■ EXERCISE DIRECTIONS
Check every line of the data below for the word "access". Copy the ones that have it.

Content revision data
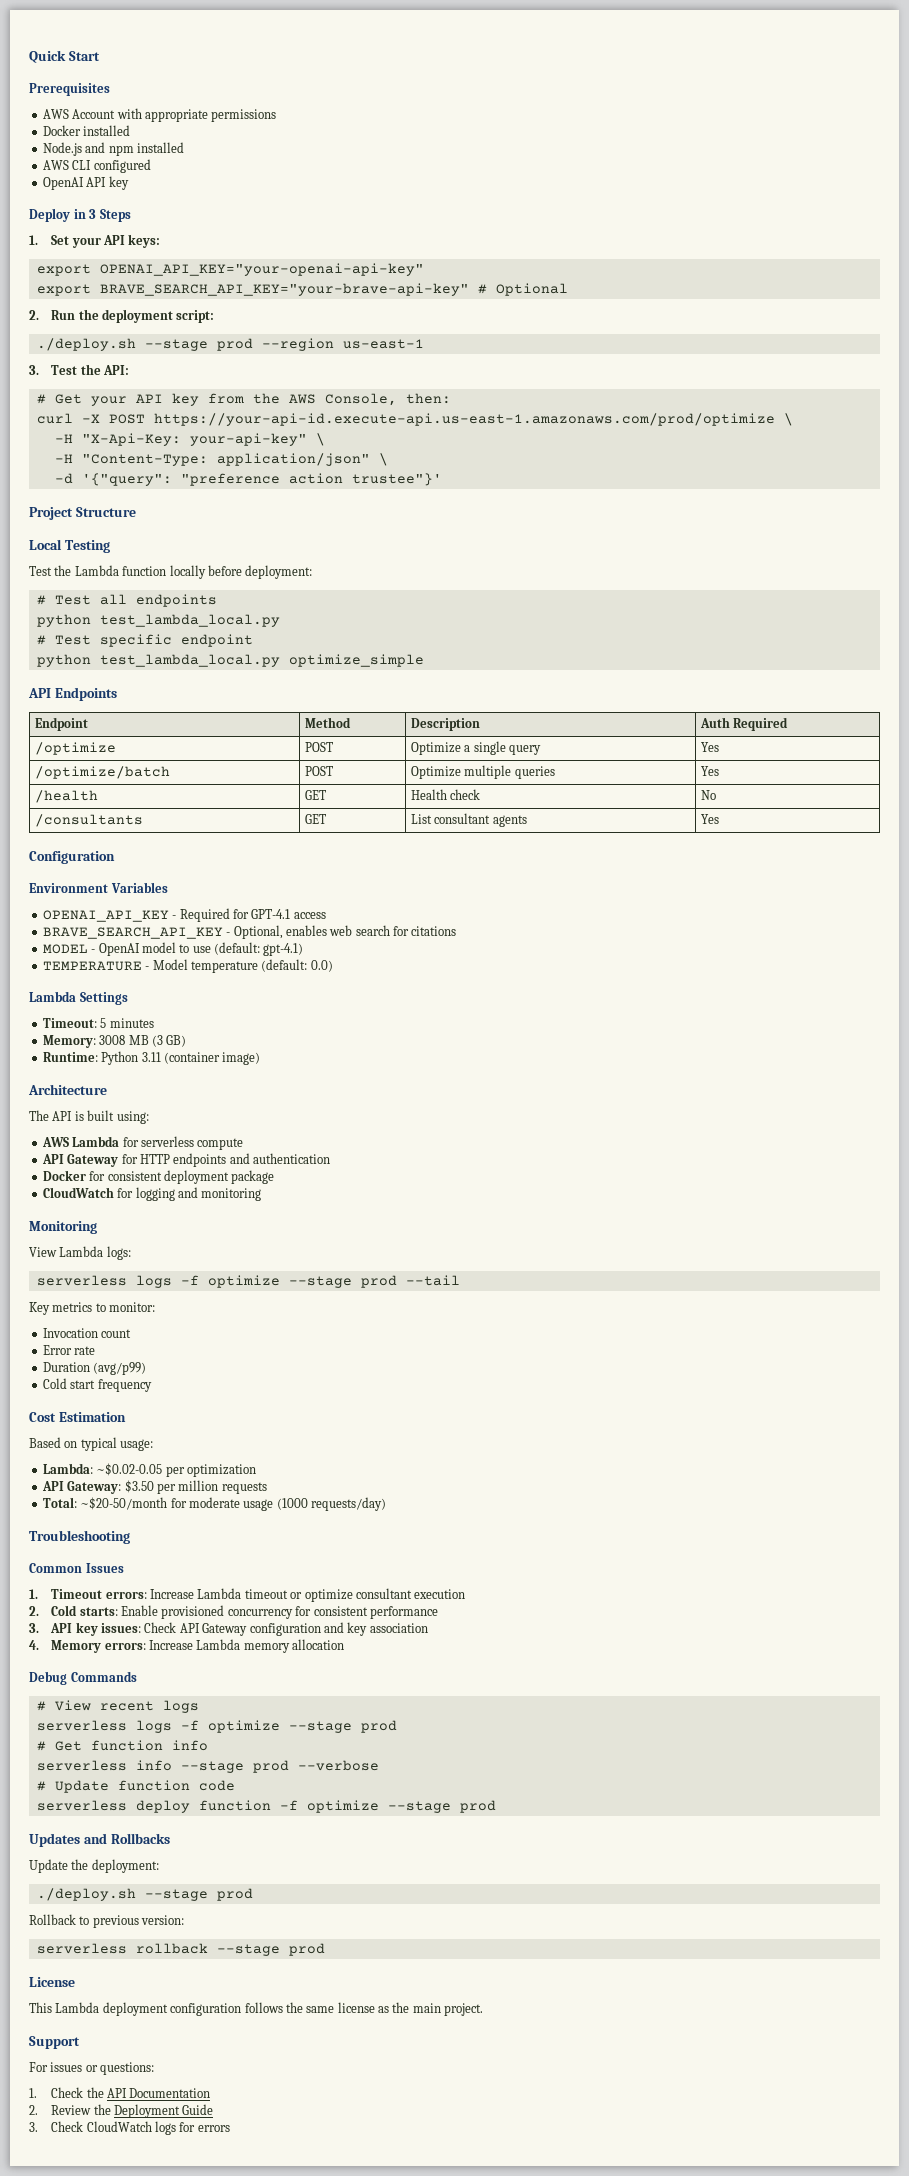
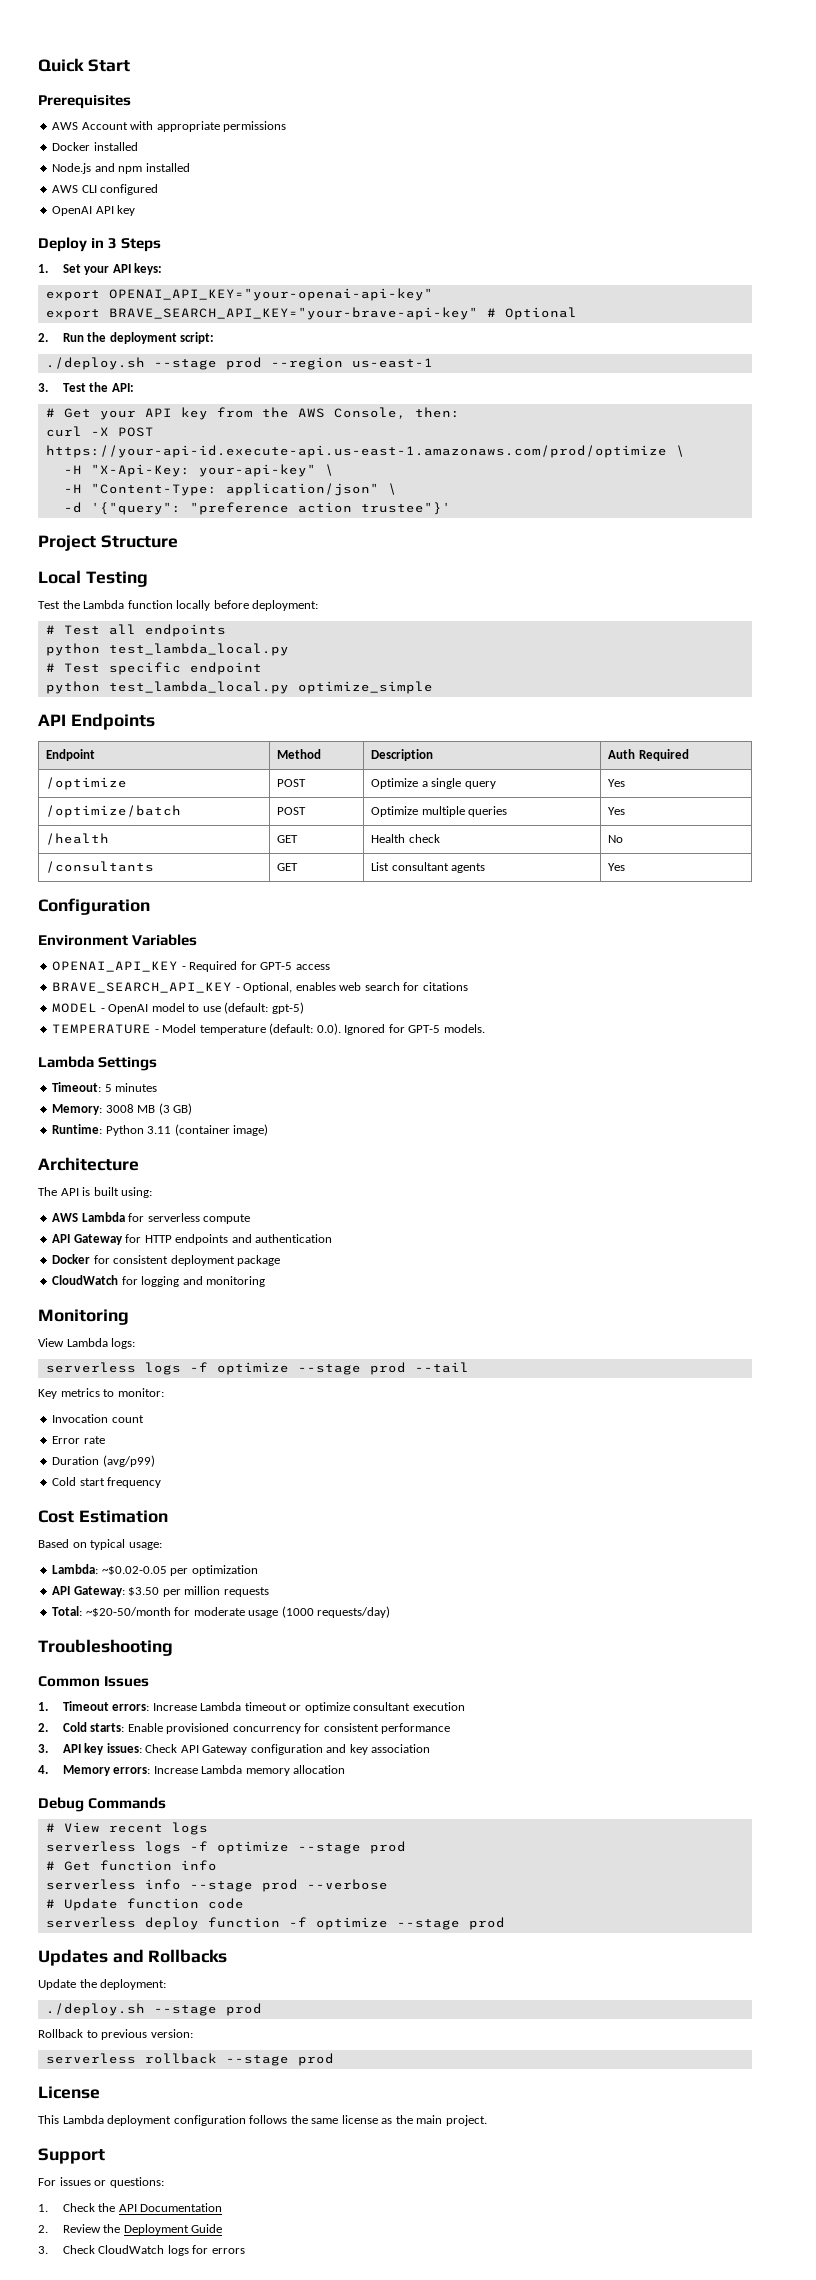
- OPENAI_API_KEY - Required for GPT-4.1 access
+ OPENAI_API_KEY - Required for GPT-5 access
- MODEL - OpenAI model to use (default: gpt-4.1)
+ MODEL - OpenAI model to use (default: gpt-5)
- TEMPERATURE - Model temperature (default: 0.0)
+ TEMPERATURE - Model temperature (default: 0.0). Ignored for GPT-5 models.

■ EXERCISE RESULT
- OPENAI_API_KEY - Required for GPT-4.1 access
+ OPENAI_API_KEY - Required for GPT-5 access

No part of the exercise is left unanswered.